El abogado del presidente Gustavo Petro, Alejandro Carranza, anunció que radicará denuncia penal ante la Sala de Instrucción de la Corte Suprema de Justicia contra la representante Gloria Arizabaleta, presidenta de Comisión de Investigación y Acusaciones de la Cámara. La denuncia se soportaría, según declaró el propio Carranza, en los delitos de prevaricato por acción, presión indebida y otros, a raíz de un auto mediante el cual Arizabaleta ordenó la suspensión del primer mandato hasta el 21 de junio, fecha de la segunda vuelta presidencial.
Lo que ocurrió en las últimas 48 horas reúne tres elementos que conviene separar. El primero es el hecho procesal: la Comisión de Investigación y Acusaciones, conforme al artículo 178 de la Ley 5ª de 1992 y al artículo 174 constitucional, es el órgano competente para investigar y acusar, cuando haya lugar, a los miembros de la Silla Presidencial, entre otras altas dignidades. Una decisión de esa naturaleza debe estar precedida de una queja, un trámite, un traslado a la defensa y unAuto sustanciado, no de un documento filtrado a la prensa a las 8:00 a.m., según la propia versión recogida por Infobae. Si la filtración se confirmó, la irregularidad es investigable.
El segundo elemento es la lectura política. Carranza calificó la determinación de la representante como un intento de golpe de Estado. En un país que atravesó graves crisis institucionales, la palabra no es menor y exige respaldo probatorio contundente. Utilizar la categoría de golpe de Estado para describir una decisión de un funcionario de elección popular, por cuestionada que sea la decisión, banaliza un concepto que la Corte Interamericana y la propia jurisprudencia constitucional colombiana reservan para rupturas del orden constitucional con intervención de las vías de hecho. Esa calificación le hace un flaco servicio al debate.
El tercero es la instrumentalización. El expediente, por ahora, luce como una retaliación penal anunciada antes de que el Congreso evalúe la conducta de su miembro. Denunciar penalmente a quien firma un auto incómodo para el Ejecutivo, en plena veda electoral, configura un patrón que este espacio ha documentado en otros casos: el uso de la jurisdicción penal como mecanismo de disuasión política. La Fiscalía y la Corte Suprema de Justicia deberán evaluar con absoluta independencia si la conducta denunciada encuadra en tipo penal alguno o si se trata de una diferencia jurídica, susceptible de corregirse por vía de recusación y control de legalidad, como en efecto la defensa del presidente ya anunció que también promoverá.
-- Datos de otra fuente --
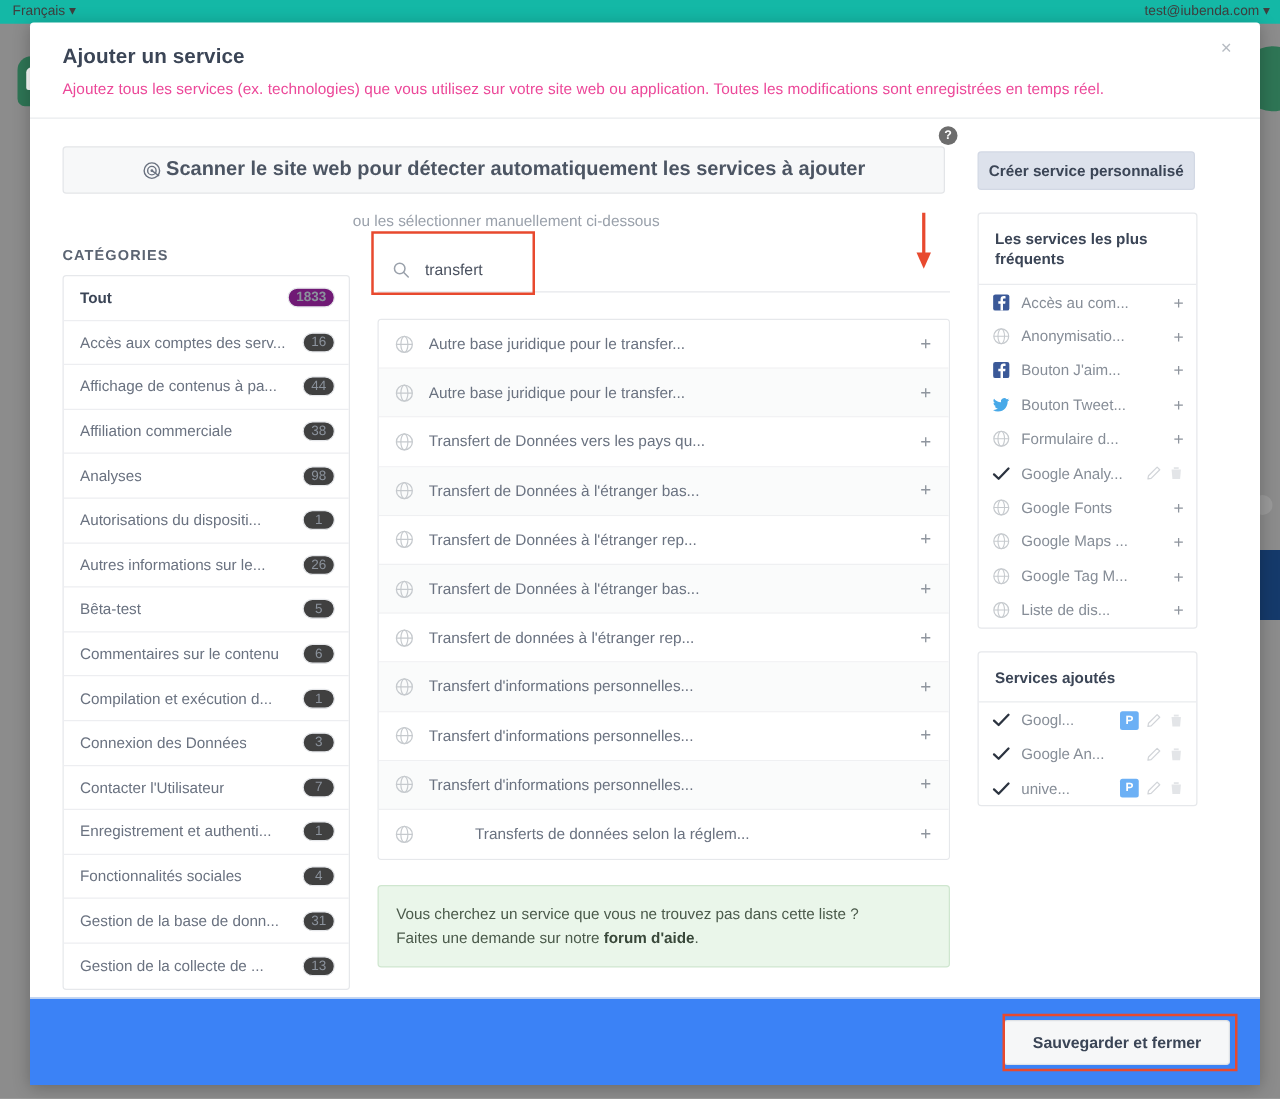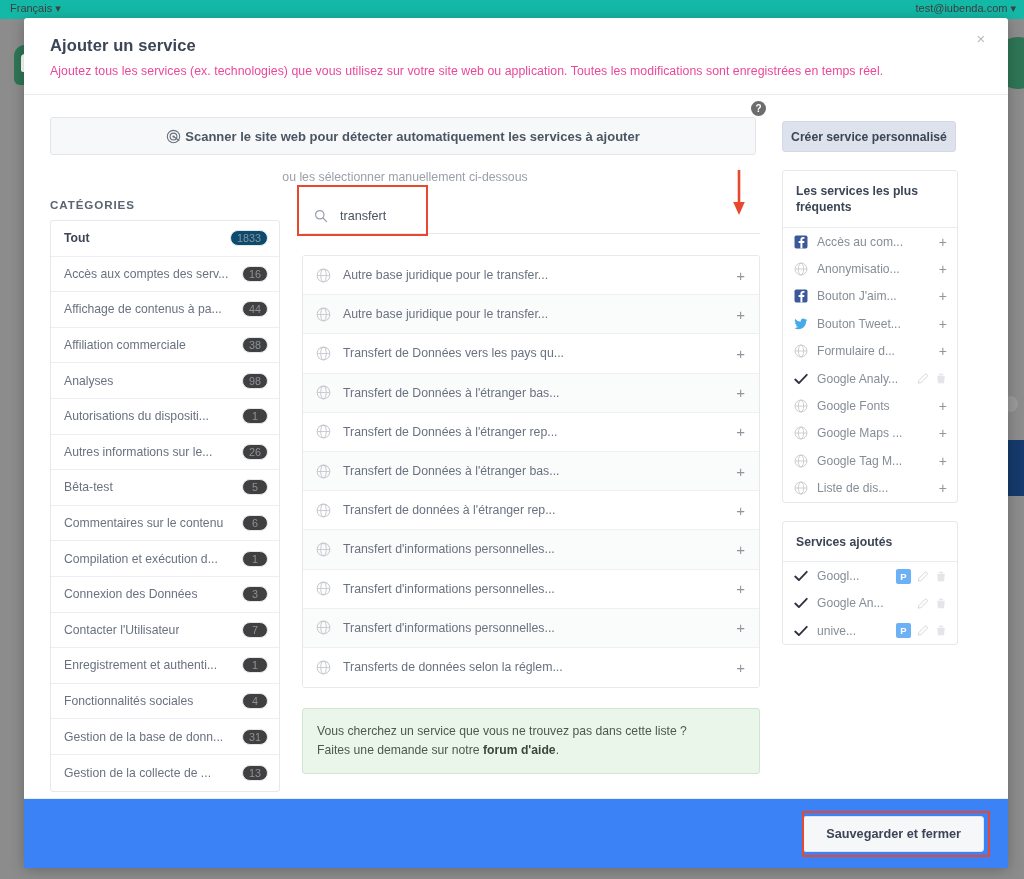"Scanner le site web pour" #scan-btn { font-size: 13px -> 16px }
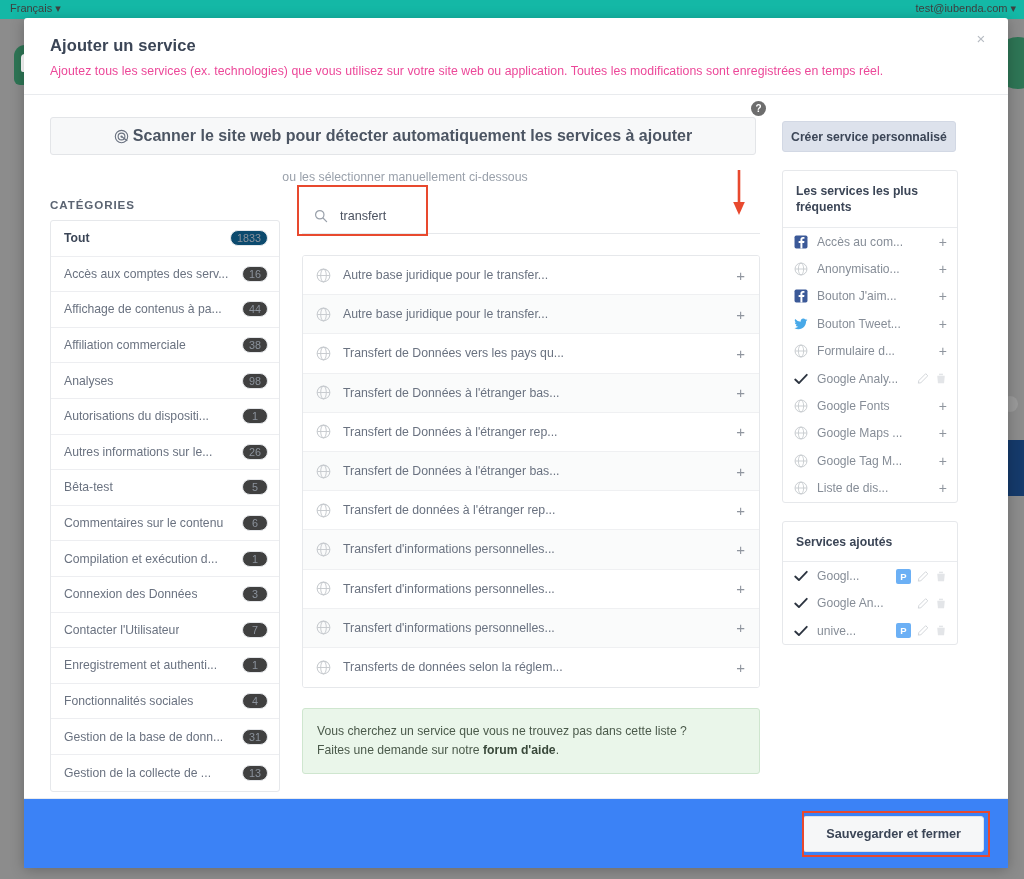"1833" .cat-row.active .cat-count { background: #0c4a6e -> #701a75; font-weight: none -> bold }
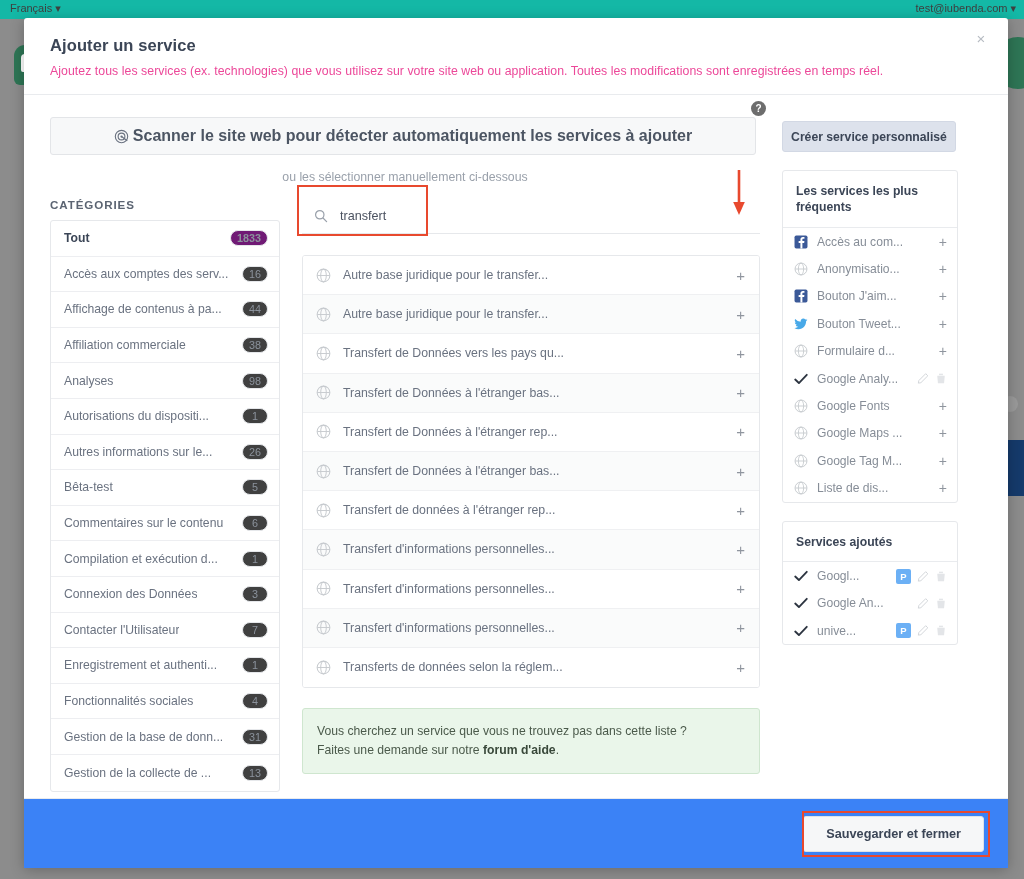"Transferts de données selon la" .res-row:last-child { gap: none -> 37px }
Lo que corresponde ahora es que la Sala de Instrucción de la Corte Suprema asuma el expediente, de llegar a recibirlo, con el rigor de un caso de posible prevaricato, y que la propia Comisión de Acusaciones resuelva las recusaciones pendientes. La política electoral se resuelve con votos y con controles institucionales, no con mutuas denuncias cruzadas que erosionan la ya frágil credibilidad del sistema de justicia.
Como reportó Infobae, la denuncia se radicaría por instrucción directa del presidente, lo que plantea un interrogante adicional sobre la separación entre el despacho presidencial y el ejercicio de la acción penal, que constitucionalmente corresponde a la Fiscalía General de la Nación.